== Record excerpts ==
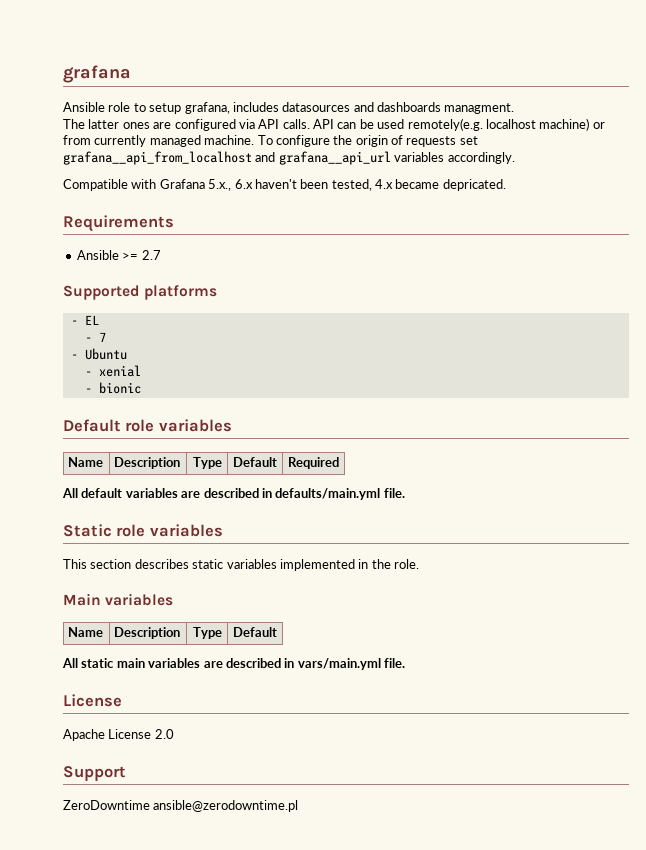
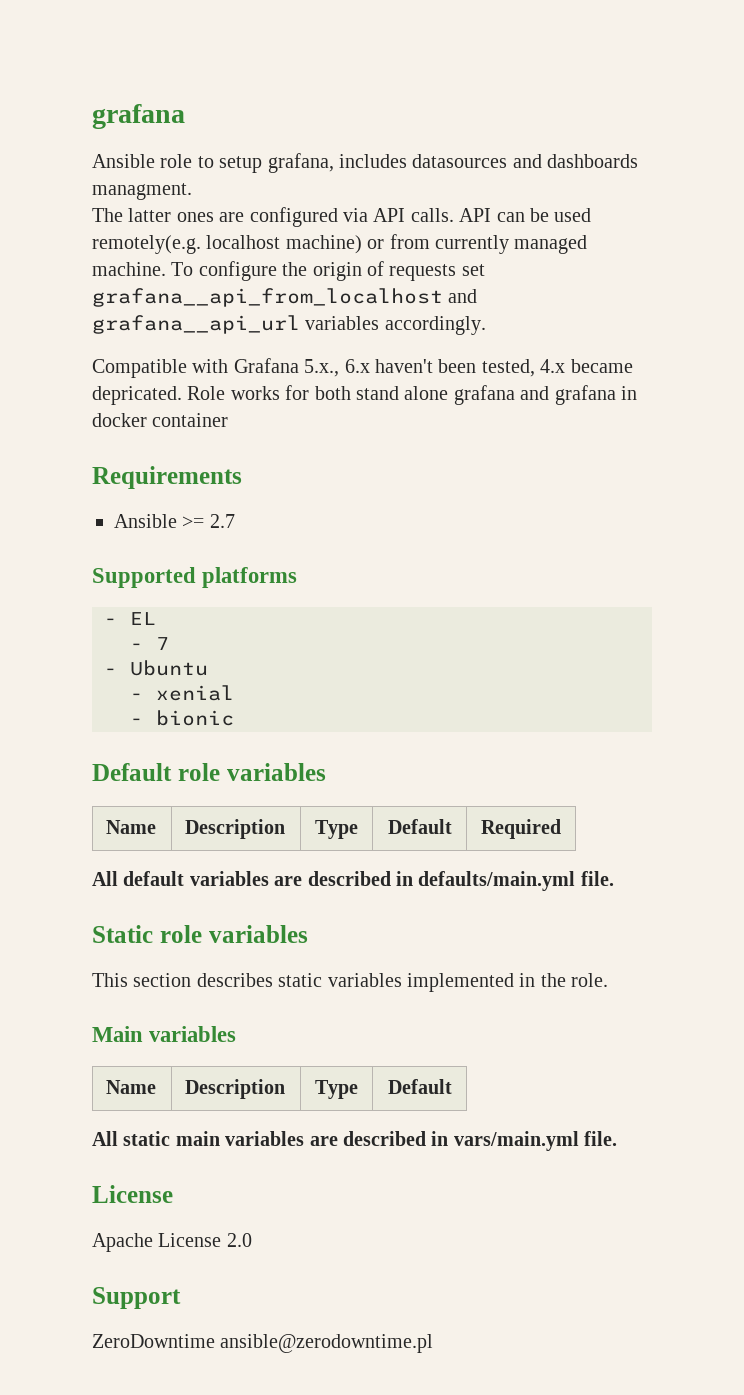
+ Role works for both stand alone grafana and grafana in docker container

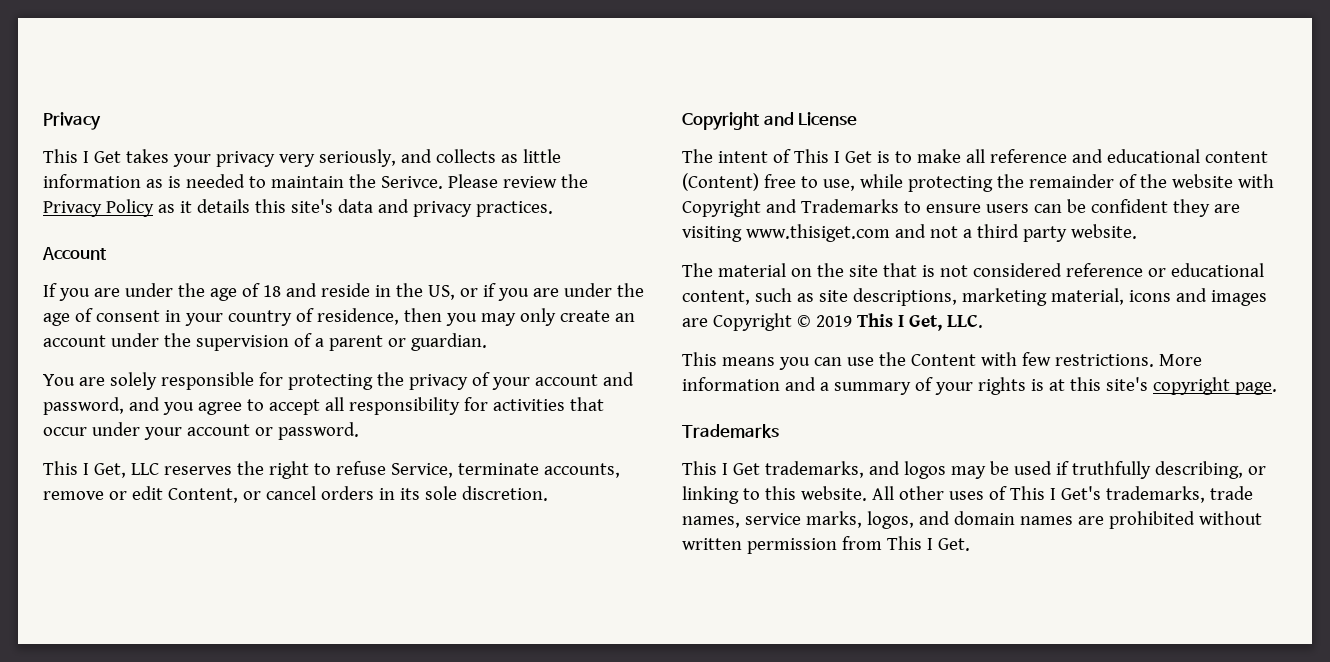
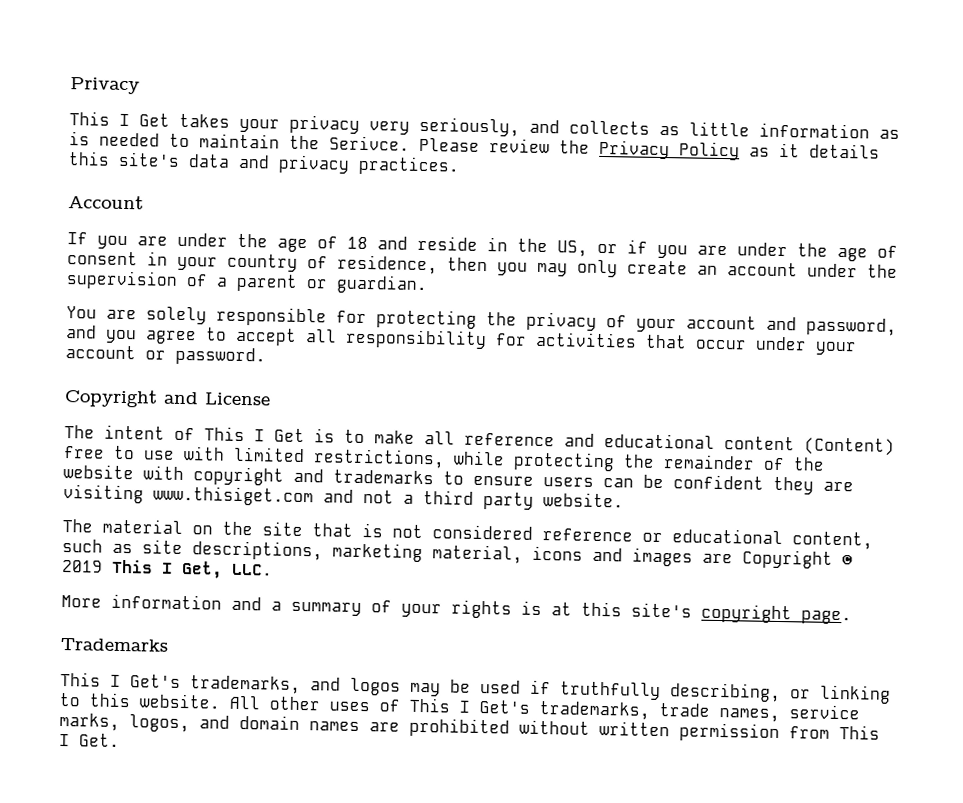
- This I Get, LLC reserves the right to refuse Service, terminate accounts, remove or edit Content, or cancel orders in its sole discretion.
- The intent of This I Get is to make all reference and educational content (Content) free to use, while protecting the remainder of the website with Copyright and Trademarks to ensure users can be confident they are visiting www.thisiget.com and not a third party website.
+ The intent of This I Get is to make all reference and educational content (Content) free to use with limited restrictions, while protecting the remainder of the website with copyright and trademarks to ensure users can be confident they are visiting www.thisiget.com and not a third party website.
- This means you can use the Content with few restrictions.
- This I Get trademarks, and logos may be used if truthfully describing, or linking to this website.
+ This I Get's trademarks, and logos may be used if truthfully describing, or linking to this website.

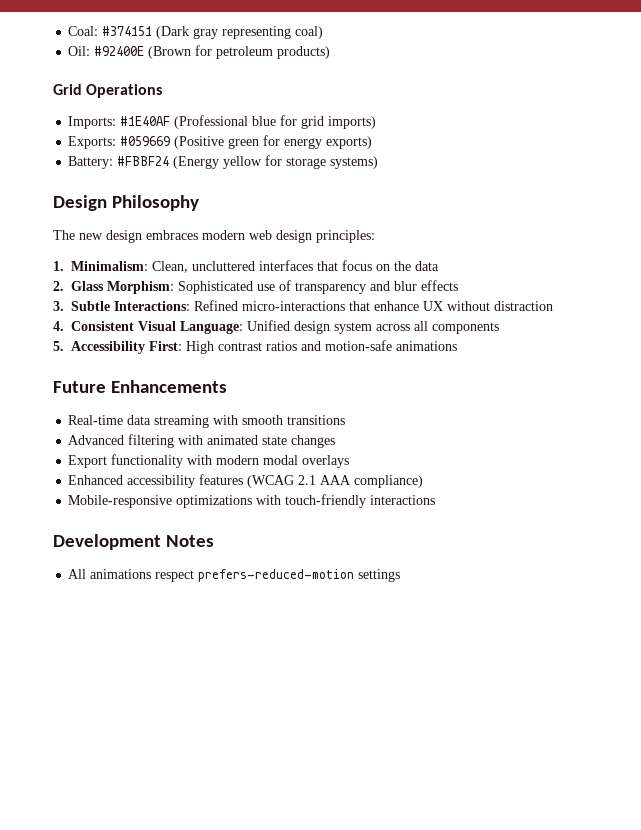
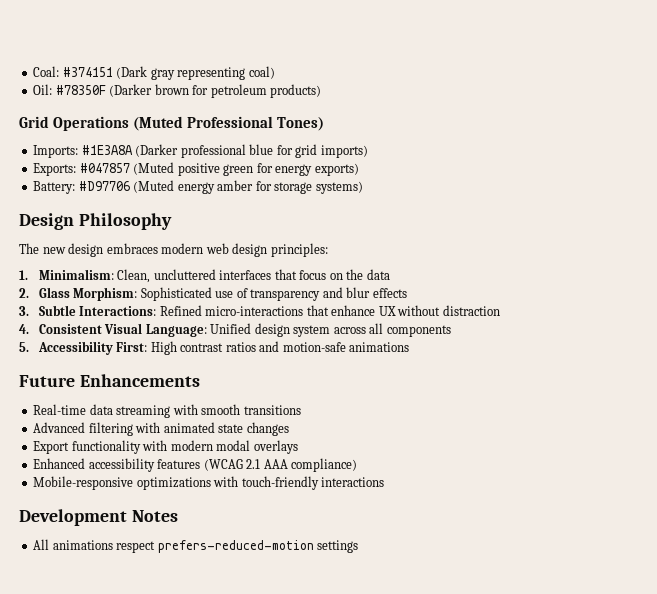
- Oil: #92400E (Brown for petroleum products)
+ Oil: #78350F (Darker brown for petroleum products)
- Grid Operations
- Imports: #1E40AF (Professional blue for grid imports)
+ Grid Operations (Muted Professional Tones)
+ Imports: #1E3A8A (Darker professional blue for grid imports)
- Exports: #059669 (Positive green for energy exports)
+ Exports: #047857 (Muted positive green for energy exports)
- Battery: #FBBF24 (Energy yellow for storage systems)
+ Battery: #D97706 (Muted energy amber for storage systems)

== To do ==
Starting from the records above, filter out all lines except those containing the word "exports".

== Output below ==
- Exports: #059669 (Positive green for energy exports)
+ Exports: #047857 (Muted positive green for energy exports)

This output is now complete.